Comprehensive MATLAB implementation of the Metropolis-Hastings sampling algorithm, including detailed code explanations and performance analysis

Detailed Documentation

This article discusses the Metropolis-Hastings sampling method and its MATLAB implementation. To help readers better understand this method and its practical applications, we can explore several important aspects in detail. For instance, we can examine the advantages and limitations of this sampling approach and demonstrate how to apply it to solve various real-world problems through MATLAB code examples.

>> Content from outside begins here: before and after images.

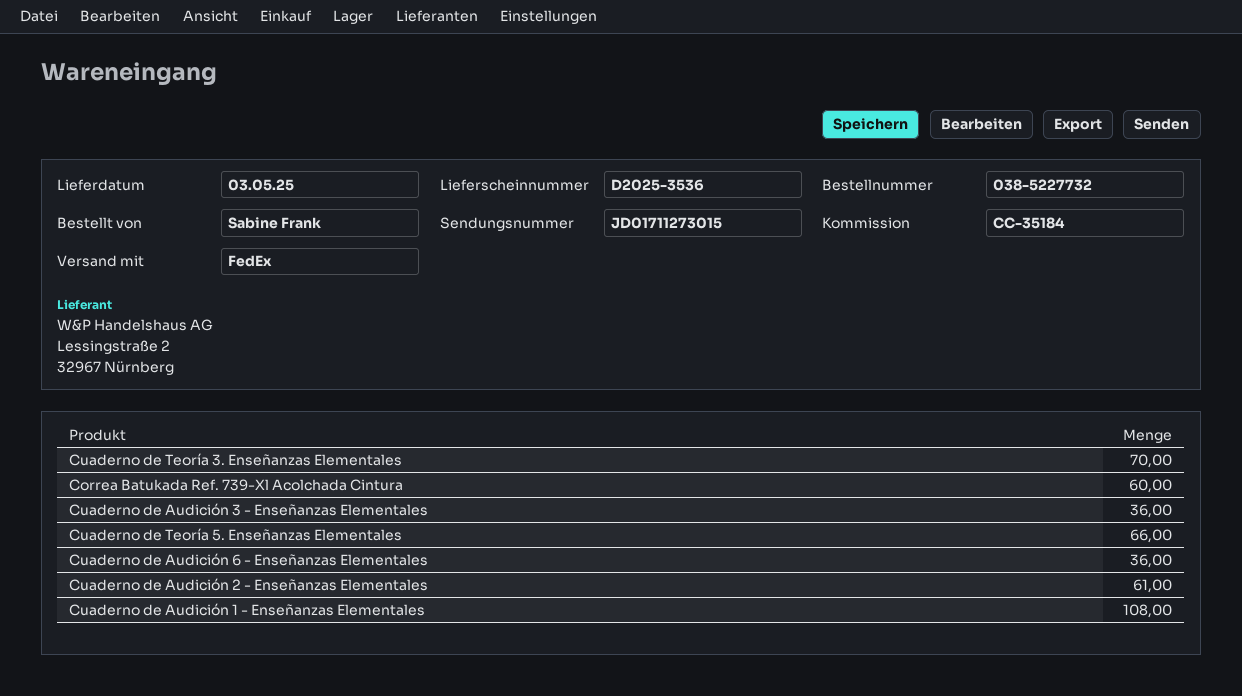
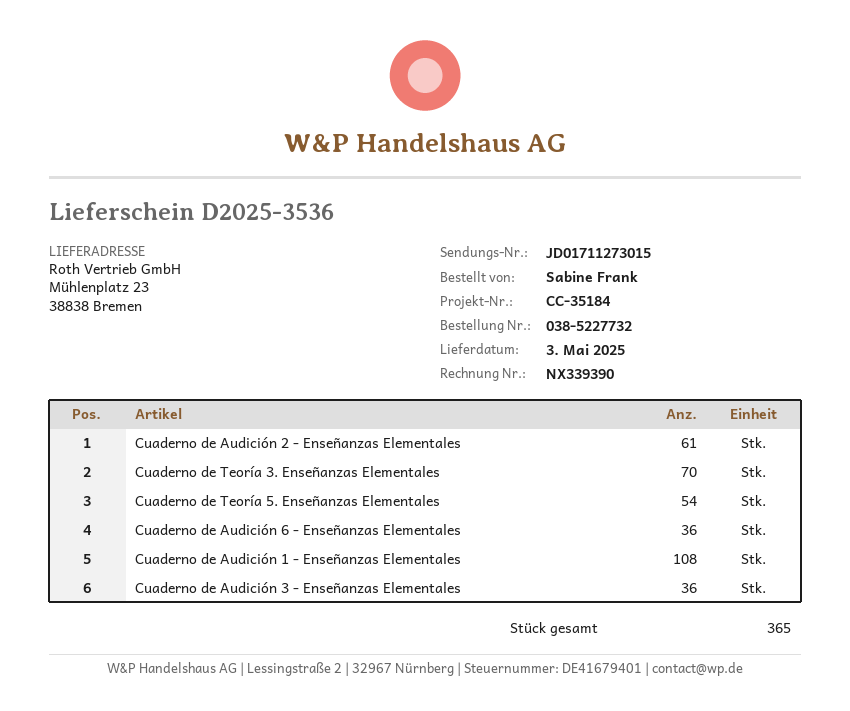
Correa Batukada Ref. 739-Xl Acolchada Cintura: 60 -> none
Cuaderno de Teoría 5. Enseñanzas Elementales: 66 -> 54

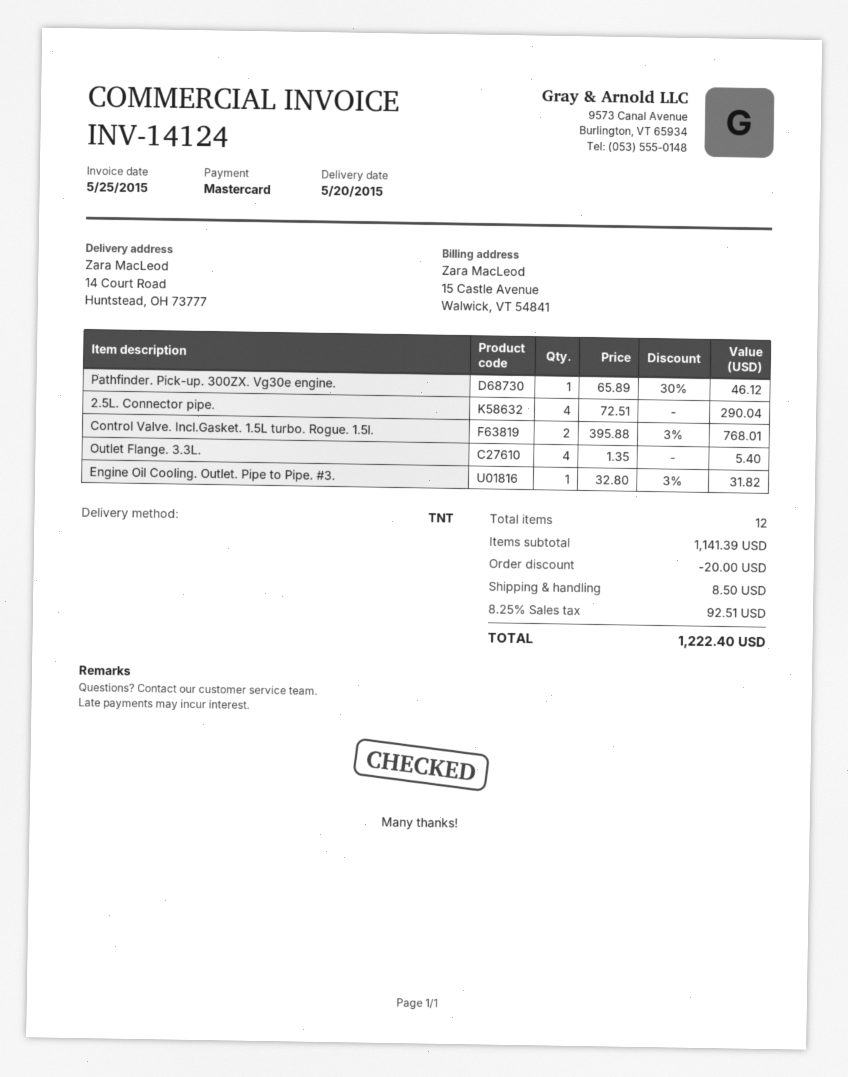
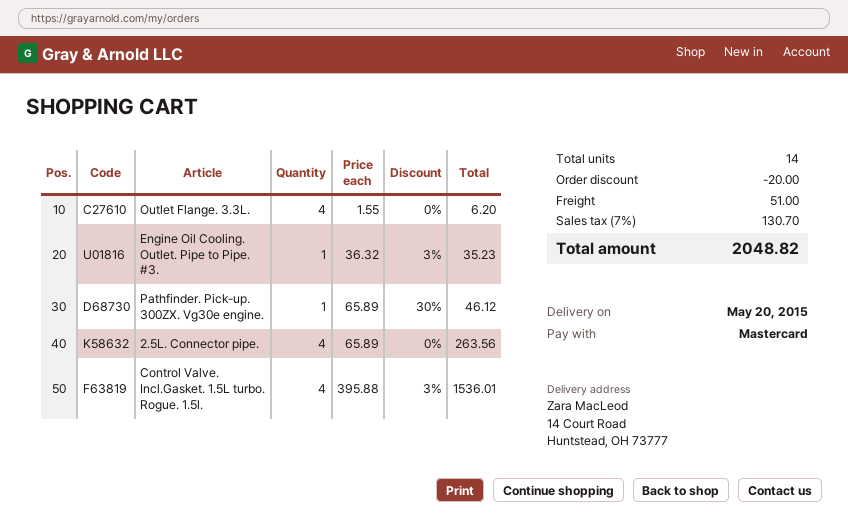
2.5L. Connector pipe.: 4 x 72.51 = 290.04 -> 4 x 65.89 = 263.56
Control Valve. Incl.Gasket. 1.5L turbo. Rogue. 1.5l.: 2 x 395.88 - 3% = 768.01 -> 4 x 395.88 - 3% = 1536.01
Outlet Flange. 3.3L.: 4 x 1.35 = 5.40 -> 4 x 1.55 = 6.20
Engine Oil Cooling. Outlet. Pipe to Pipe. #3.: 1 x 32.80 - 3% = 31.82 -> 1 x 36.32 - 3% = 35.23
total quantity: 12 -> 14
shipping: 8.50 -> 51.00
tax: 8.25% = 92.51 -> 7% = 130.70
total: 1222.40 -> 2048.82

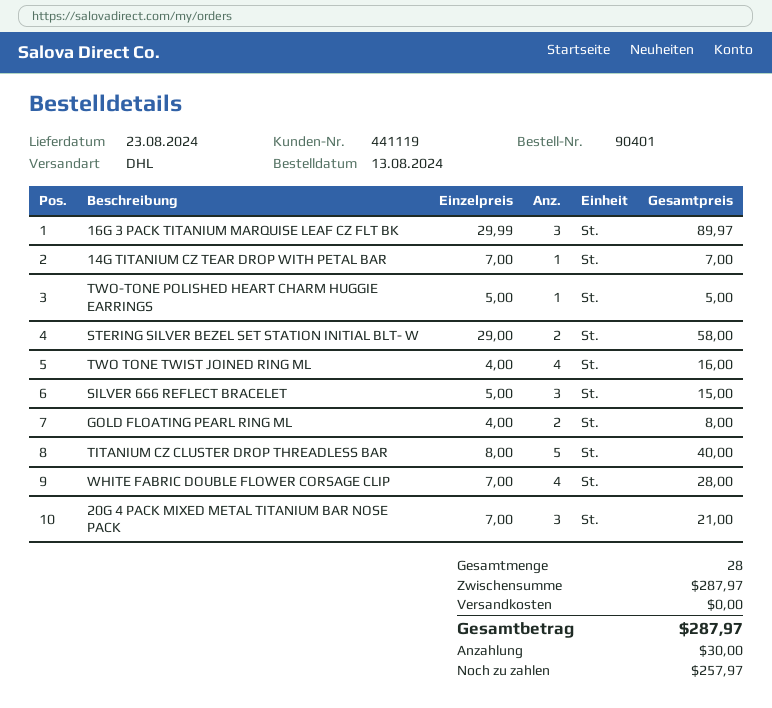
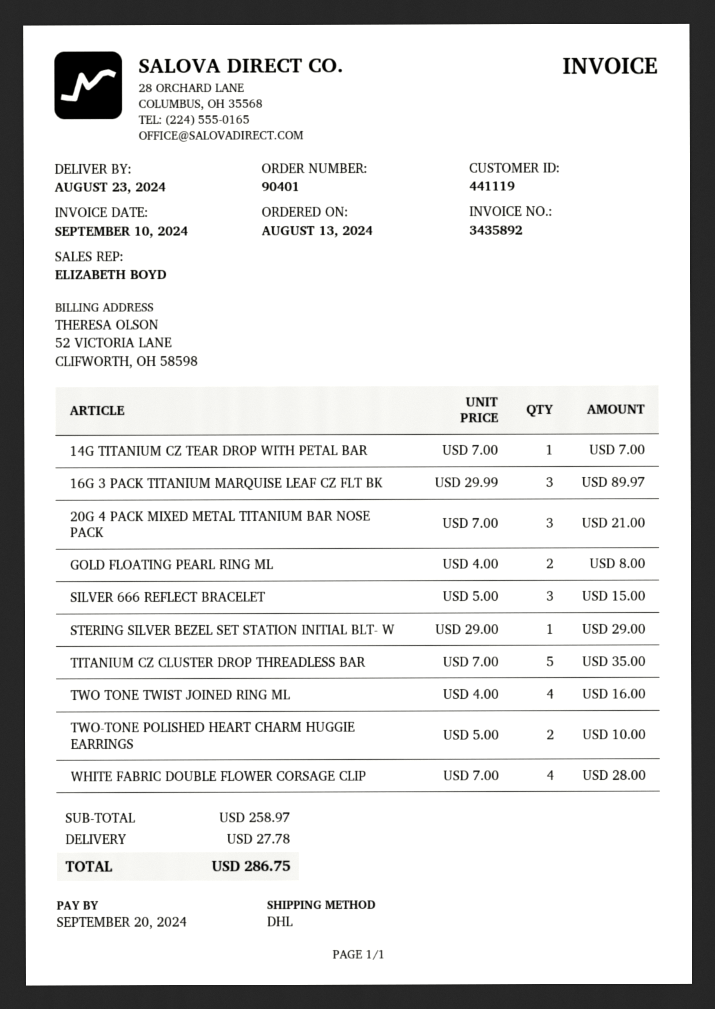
TWO-TONE POLISHED HEART CHARM HUGGIE EARRINGS: 1 x 5.00 = 5.00 -> 2 x 5.00 = 10.00
STERING SILVER BEZEL SET STATION INITIAL BLT- W: 2 x 29.00 = 58.00 -> 1 x 29.00 = 29.00
TITANIUM CZ CLUSTER DROP THREADLESS BAR: 5 x 8.00 = 40.00 -> 5 x 7.00 = 35.00
subtotal: 287.97 -> 258.97
shipping: 0.00 -> 27.78
total: 287.97 -> 286.75

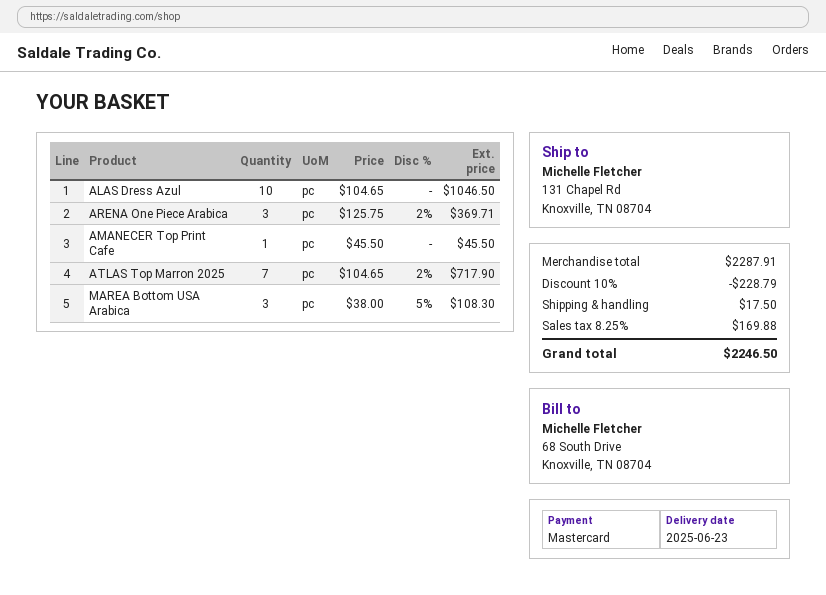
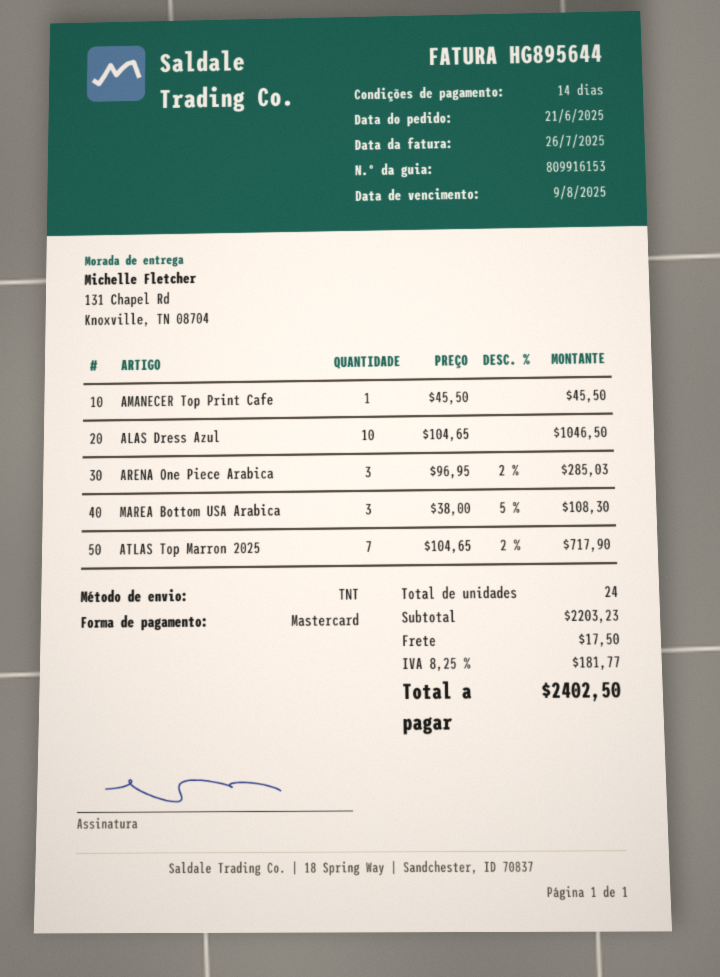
ARENA One Piece Arabica: 3 x 125.75 - 2% = 369.71 -> 3 x 96.95 - 2% = 285.03
subtotal: 2287.91 -> 2203.23
discount: 10% = 228.79 -> none
tax: 8.25% = 169.88 -> 8.25% = 181.77
total: 2246.50 -> 2402.50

The implementation typically involves these key components: - Target distribution specification using function handles - Proposal distribution implementation (e.g., Gaussian random walk) - Acceptance probability calculation with logarithmic scaling for numerical stability - Markov chain initialization and burn-in period handling Additionally, we can introduce related concepts and algorithms such as Gibbs sampling and the basic Metropolis algorithm, highlighting their connections and differences with Metropolis-Hastings. For Gibbs sampling, we might show how it simplifies the acceptance probability to 1 when using full conditional distributions. Through these in-depth discussions and code demonstrations, readers will gain a comprehensive understanding of the method and be able to apply it effectively in their research and practical applications. The MATLAB implementation will include diagnostic features like trace plots and autocorrelation functions to monitor chain convergence.